Келси надеялась, что при виде веревки Торн дрогнет, хоть немного, но тот продолжал широко улыбаться, а толпа кричала все громче, и ее ярость подпитывала его улыбку, а его улыбка умножала ярость толпы, пока не начало казаться, что наступил конец света. Куда бы Келси ни взглянула, она видела чистую ненависть: глаза, лица, рты буквально горели ею. Даже беженцы – крестьяне с Приграничных холмов и из Восточного Алмонта в толстых штанах с заплатками и свободных рубахах – пришли в город посмотреть, как Торна повесят. Одному лишь Торну, казалось, было все равно.
«Должно же быть хоть что-то, – думала Келси, не отрывая от него взгляда. – Что-то, что сломало бы его».
Она оглянулась на Булаву, но Лазарь не спускал внимательных глаз с того парня, Ивена, опасаясь, как бы тот не отвлекся. Булава считал пустой тратой времени всю возню вокруг Ивена. Что ж, есть вещи, которые старому воину ни за что не понять. Келси задумалась, раз, наверное, в тысячный, что же такое случилось с ним, что сделало его столь невосприимчивым к доброте. Пожалуй, эту шахматную партию Торн выиграл: Королева не могла выбросить из головы мысли о Булаве, о том загадочном детстве, в котором Лазарь, Торн и Бренна как-то пересекались. Но спроси она Булаву прямо, тот бы не ответил, а прикажи она ему, она стала бы тираном, а старый вояка не ответил бы все равно. Торн не проронил больше ни слова, даже в последние минуты, но Келси сдержала свою часть уговора. Бренну теперь держали в самой Цитадели, к счастью Келси, пятью этажами ниже Королевского Крыла. И каждый день неудачливому стражнику приходилось спускаться вниз, принося узнице еду и охраняя ее камеру в течение всего дня. Булава стал наказывать стражников этим нарядом за мелкие провинности, и, по его словам, такая практика оказалась на удивление эффективной.
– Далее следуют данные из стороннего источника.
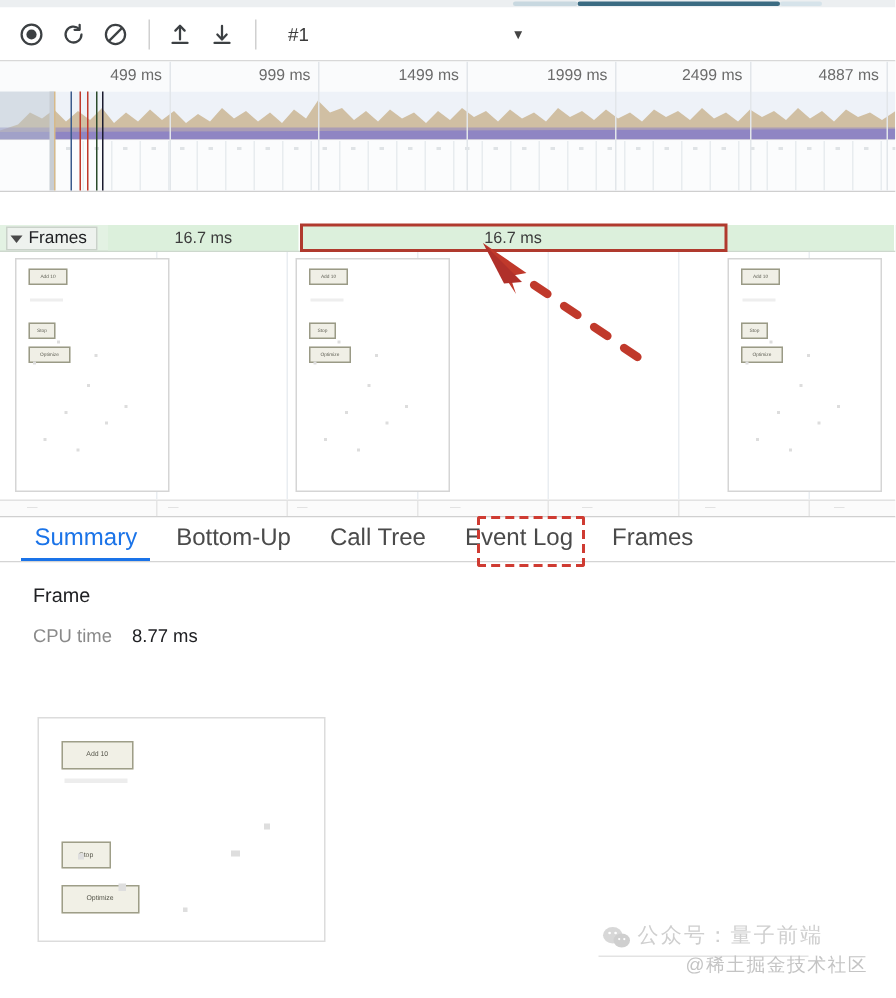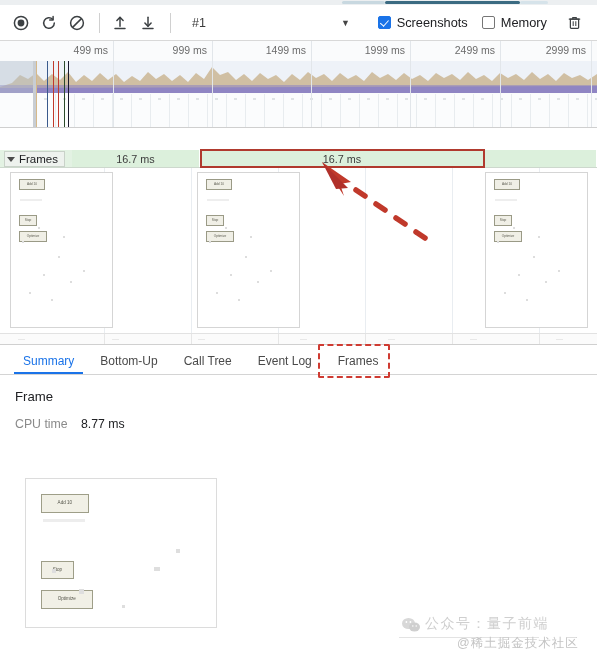"Screenshots" div.tb-right { html: <div> <div> <span></span> <span>Screenshots</span> </div> <div> <span></span> <span>Memory</span> </div> <div> <svg> <path></path> <path></path> <path></path> <path></path> </svg> </div> </div> -> none }
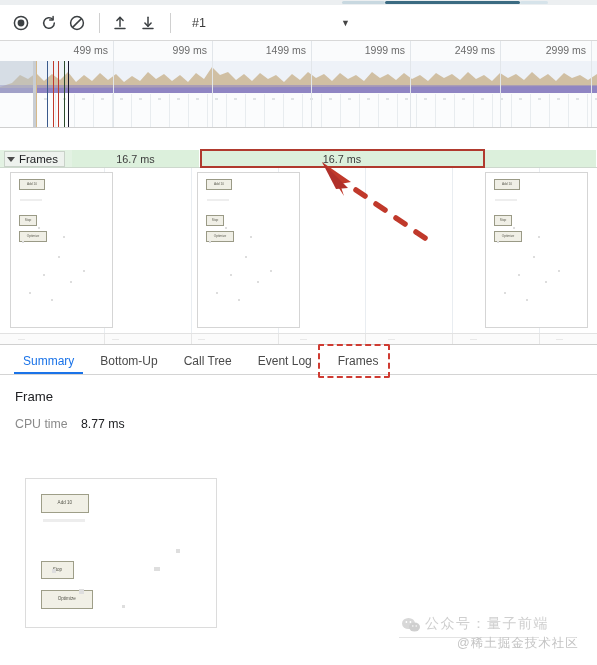"2999 ms" div.ov-tick-lbl { text: 2999 -> 4887 }
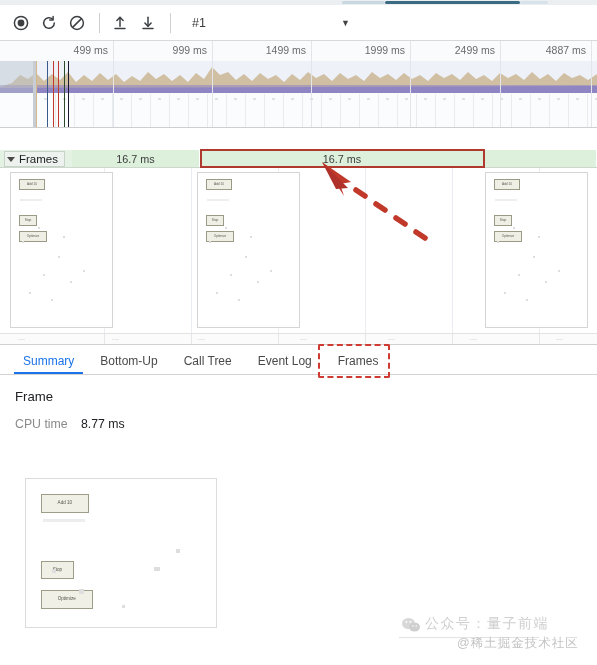"Summary" .tab { font-size: 12px -> 16px }
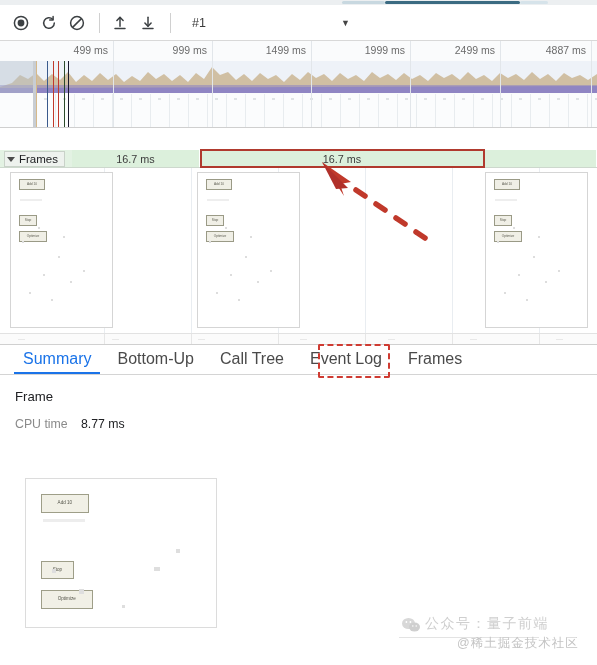"Frame" .summary { padding: 14px 0 0 15px -> 14px 0 0 22px }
Возможно, Келси следовало бы расспросить Бренну о происхождении Булавы, но она не могла себе представить, чтобы альбиноска стала ей что-нибудь рассказывать. Королева подумывала привести Бренну на площадь, но в конце концов решила, что это было бы чрезмерно жестоко. А теперь пожалела о своем решении – что бы отразилось на лице Торна? Ее выводило из себя, что один безжалостный ум скрывал ответы на столь многие вопросы.
Келси с удовольствием отметила, что, по крайней мере, недюжинные габариты Ивена пришлись здесь как нельзя кстати. Когда фургон остановился, Ивен крепко держал Торна за руки, пока Элстон возился с узлами. Обычно Элстон работал в паре с Киббом, но Булава еще проверял его, пытаясь выяснить, что изменилось после его болезни. Кибб изменился, даже Келси это видела. Он реже пел, реже смеялся и казался больше погруженным в себя. Время от времени Келси ловила на себе его взгляды: он озадаченно хмурился, словно пытаясь разгадать какой-то шифр, понятный только им двоим.